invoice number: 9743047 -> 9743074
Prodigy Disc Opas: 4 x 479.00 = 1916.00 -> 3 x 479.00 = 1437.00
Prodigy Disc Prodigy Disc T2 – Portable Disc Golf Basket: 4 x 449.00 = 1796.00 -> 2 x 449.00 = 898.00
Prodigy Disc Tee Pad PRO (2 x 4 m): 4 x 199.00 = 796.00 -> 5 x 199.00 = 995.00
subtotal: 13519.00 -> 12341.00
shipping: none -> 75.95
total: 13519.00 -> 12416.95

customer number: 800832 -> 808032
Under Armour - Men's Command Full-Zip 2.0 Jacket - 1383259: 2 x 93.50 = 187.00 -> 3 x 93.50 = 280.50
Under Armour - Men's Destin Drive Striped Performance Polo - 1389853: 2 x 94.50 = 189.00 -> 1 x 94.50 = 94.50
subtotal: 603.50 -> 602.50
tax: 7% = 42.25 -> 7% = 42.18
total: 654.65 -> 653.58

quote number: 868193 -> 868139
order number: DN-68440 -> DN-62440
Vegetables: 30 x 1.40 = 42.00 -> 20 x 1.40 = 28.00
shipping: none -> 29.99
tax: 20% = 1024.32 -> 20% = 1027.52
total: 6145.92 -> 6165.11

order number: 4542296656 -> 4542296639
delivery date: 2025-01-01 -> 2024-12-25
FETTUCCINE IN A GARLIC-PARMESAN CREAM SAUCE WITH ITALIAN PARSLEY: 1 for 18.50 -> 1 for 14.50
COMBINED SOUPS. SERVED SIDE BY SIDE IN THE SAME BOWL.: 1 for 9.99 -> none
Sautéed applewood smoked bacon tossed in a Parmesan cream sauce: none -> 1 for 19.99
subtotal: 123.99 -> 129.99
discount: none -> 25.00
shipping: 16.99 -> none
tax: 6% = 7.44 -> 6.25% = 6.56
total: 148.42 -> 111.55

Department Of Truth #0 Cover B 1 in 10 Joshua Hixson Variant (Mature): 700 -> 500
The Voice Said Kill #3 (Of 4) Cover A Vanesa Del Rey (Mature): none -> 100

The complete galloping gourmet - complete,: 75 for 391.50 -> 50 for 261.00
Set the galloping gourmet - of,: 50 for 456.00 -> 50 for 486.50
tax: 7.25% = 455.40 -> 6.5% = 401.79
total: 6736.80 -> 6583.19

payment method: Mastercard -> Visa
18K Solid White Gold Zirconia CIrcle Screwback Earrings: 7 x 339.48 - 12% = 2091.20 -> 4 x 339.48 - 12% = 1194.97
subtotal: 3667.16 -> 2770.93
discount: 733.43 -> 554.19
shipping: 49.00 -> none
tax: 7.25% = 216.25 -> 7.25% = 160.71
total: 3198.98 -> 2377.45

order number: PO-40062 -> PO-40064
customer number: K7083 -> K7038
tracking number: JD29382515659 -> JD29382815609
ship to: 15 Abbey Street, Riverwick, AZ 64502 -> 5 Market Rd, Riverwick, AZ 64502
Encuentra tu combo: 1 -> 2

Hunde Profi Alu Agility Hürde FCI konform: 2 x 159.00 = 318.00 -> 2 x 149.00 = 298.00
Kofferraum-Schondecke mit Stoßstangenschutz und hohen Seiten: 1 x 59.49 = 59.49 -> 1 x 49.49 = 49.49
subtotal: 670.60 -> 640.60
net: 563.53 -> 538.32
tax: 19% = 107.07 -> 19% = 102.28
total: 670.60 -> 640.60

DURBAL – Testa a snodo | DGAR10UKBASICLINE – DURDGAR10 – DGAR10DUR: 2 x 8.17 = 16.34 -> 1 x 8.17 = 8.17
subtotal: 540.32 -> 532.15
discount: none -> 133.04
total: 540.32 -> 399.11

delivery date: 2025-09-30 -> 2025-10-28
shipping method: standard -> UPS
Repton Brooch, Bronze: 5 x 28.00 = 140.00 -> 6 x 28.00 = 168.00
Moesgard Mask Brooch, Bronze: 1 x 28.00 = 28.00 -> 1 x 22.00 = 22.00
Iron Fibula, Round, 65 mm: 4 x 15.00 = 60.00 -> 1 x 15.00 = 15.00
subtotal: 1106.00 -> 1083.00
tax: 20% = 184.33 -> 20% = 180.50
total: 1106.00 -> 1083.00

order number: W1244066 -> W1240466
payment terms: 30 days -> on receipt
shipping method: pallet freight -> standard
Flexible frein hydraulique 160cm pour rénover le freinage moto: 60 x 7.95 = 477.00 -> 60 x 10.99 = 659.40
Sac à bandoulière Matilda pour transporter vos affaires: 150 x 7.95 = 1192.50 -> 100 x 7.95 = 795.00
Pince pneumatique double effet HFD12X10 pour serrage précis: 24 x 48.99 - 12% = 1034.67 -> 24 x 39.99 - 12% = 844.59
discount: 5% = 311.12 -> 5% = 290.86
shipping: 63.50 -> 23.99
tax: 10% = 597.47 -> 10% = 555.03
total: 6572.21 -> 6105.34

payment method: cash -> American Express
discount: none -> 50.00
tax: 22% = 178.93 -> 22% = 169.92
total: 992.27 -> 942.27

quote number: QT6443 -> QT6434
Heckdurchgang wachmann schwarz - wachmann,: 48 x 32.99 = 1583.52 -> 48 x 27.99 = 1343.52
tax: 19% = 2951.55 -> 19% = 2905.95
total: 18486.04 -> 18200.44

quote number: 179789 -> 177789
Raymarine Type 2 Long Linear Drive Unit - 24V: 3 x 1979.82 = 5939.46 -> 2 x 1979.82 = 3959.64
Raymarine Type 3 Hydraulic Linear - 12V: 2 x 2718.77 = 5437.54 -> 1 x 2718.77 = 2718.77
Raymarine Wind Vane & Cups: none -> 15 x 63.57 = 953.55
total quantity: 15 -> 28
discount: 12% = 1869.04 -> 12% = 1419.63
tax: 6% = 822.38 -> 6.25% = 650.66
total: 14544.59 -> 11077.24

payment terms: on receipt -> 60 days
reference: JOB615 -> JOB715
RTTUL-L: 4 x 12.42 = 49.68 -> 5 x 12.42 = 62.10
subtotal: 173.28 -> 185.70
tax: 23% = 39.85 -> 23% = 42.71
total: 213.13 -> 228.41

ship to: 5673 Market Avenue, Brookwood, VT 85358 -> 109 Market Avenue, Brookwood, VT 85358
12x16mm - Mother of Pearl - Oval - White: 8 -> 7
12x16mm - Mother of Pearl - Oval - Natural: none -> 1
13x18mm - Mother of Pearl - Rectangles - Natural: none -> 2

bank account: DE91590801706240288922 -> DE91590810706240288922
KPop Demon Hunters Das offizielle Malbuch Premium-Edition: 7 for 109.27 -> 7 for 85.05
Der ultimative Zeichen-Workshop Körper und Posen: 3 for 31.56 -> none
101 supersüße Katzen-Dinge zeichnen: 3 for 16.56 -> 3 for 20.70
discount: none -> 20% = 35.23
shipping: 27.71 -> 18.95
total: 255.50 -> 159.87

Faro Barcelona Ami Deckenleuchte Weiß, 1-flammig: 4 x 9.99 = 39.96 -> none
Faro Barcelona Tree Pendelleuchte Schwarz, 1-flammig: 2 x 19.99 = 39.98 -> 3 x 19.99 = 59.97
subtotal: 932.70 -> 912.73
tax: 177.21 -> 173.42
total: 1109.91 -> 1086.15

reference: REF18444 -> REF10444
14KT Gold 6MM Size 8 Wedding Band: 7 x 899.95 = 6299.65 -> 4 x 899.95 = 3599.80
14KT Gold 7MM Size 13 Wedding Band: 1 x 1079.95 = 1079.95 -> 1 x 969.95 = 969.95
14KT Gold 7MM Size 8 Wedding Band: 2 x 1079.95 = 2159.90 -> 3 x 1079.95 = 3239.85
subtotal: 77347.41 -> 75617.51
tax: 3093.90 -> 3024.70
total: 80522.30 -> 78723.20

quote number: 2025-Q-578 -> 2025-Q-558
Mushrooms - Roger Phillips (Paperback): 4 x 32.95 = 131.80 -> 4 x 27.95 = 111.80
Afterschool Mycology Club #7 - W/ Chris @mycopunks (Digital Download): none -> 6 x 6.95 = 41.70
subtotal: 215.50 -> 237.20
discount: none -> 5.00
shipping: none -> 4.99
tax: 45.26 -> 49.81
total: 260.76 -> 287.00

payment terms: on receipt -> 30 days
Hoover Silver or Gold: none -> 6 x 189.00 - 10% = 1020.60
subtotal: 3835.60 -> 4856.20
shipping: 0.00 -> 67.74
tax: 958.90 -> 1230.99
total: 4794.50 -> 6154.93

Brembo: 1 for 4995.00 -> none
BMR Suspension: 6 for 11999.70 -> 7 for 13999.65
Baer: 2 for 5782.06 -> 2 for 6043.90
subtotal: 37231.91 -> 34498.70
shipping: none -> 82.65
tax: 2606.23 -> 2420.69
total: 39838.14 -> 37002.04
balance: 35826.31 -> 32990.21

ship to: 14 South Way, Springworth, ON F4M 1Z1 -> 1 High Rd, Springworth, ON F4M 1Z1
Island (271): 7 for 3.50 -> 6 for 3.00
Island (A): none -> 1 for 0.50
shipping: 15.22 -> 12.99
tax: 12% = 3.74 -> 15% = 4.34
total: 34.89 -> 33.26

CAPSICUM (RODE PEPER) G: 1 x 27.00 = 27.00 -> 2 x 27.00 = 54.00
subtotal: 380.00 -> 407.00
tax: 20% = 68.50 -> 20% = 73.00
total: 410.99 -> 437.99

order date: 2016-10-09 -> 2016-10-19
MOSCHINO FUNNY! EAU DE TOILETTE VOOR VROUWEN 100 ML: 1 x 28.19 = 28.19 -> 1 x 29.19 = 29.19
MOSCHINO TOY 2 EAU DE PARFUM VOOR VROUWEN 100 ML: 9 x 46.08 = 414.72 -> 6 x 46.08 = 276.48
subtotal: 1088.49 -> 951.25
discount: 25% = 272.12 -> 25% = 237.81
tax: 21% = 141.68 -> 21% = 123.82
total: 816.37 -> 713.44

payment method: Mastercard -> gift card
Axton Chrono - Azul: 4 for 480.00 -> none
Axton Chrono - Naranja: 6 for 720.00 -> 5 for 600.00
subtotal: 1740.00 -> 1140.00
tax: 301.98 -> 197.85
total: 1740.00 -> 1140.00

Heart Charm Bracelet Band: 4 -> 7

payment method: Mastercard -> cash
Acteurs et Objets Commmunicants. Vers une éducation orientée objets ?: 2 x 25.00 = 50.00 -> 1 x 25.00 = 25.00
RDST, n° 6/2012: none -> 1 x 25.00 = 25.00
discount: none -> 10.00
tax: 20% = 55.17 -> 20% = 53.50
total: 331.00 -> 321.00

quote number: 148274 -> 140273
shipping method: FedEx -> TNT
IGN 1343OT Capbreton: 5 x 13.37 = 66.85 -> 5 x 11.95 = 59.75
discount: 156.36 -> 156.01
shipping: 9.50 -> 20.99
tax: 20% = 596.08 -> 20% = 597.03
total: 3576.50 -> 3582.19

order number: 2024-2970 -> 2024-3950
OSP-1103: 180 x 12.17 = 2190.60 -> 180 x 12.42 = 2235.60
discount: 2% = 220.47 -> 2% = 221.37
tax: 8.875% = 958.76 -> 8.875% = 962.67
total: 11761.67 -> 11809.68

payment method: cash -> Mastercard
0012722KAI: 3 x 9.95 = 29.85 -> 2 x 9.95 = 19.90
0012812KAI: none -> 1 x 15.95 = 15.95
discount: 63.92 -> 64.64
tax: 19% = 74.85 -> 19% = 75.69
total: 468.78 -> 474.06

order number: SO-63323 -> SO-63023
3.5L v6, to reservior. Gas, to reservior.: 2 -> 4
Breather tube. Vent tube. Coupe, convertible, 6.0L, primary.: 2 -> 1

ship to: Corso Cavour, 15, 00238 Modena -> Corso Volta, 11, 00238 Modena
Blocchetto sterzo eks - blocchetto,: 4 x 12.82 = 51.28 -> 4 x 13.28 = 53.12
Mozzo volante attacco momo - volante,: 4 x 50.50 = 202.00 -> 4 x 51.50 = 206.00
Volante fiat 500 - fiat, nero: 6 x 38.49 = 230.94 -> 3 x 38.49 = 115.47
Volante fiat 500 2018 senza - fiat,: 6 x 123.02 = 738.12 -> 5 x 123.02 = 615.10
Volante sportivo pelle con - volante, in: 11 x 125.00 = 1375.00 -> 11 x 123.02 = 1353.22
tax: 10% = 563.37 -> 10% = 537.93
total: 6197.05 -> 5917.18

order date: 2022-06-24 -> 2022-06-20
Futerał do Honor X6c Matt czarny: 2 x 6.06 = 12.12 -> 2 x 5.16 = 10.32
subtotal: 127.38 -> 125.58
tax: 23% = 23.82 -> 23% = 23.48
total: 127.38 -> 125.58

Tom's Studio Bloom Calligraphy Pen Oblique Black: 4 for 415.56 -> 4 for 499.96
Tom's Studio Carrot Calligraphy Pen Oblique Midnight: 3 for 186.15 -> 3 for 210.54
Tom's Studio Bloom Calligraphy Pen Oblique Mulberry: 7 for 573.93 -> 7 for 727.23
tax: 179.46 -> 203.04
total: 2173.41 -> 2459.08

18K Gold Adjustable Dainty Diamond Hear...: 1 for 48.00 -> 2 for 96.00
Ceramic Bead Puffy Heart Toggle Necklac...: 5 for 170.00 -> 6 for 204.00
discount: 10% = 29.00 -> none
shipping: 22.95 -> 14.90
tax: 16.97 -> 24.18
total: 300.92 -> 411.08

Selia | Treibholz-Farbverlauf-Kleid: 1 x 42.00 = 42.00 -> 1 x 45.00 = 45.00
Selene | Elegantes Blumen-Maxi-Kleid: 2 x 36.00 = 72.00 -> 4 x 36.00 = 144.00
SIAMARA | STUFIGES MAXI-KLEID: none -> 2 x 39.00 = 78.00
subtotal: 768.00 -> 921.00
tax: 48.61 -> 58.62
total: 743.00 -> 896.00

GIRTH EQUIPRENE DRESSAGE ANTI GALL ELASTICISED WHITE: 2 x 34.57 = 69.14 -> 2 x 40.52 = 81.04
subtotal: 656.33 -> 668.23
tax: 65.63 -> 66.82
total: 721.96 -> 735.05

· · · ·

Work item:
Wherever the string "Mastercard" is found in the entries, copy the line it sits in.

Reply to the task:
payment method: Mastercard -> Visa
payment method: Mastercard -> gift card
payment method: Mastercard -> cash
payment method: cash -> Mastercard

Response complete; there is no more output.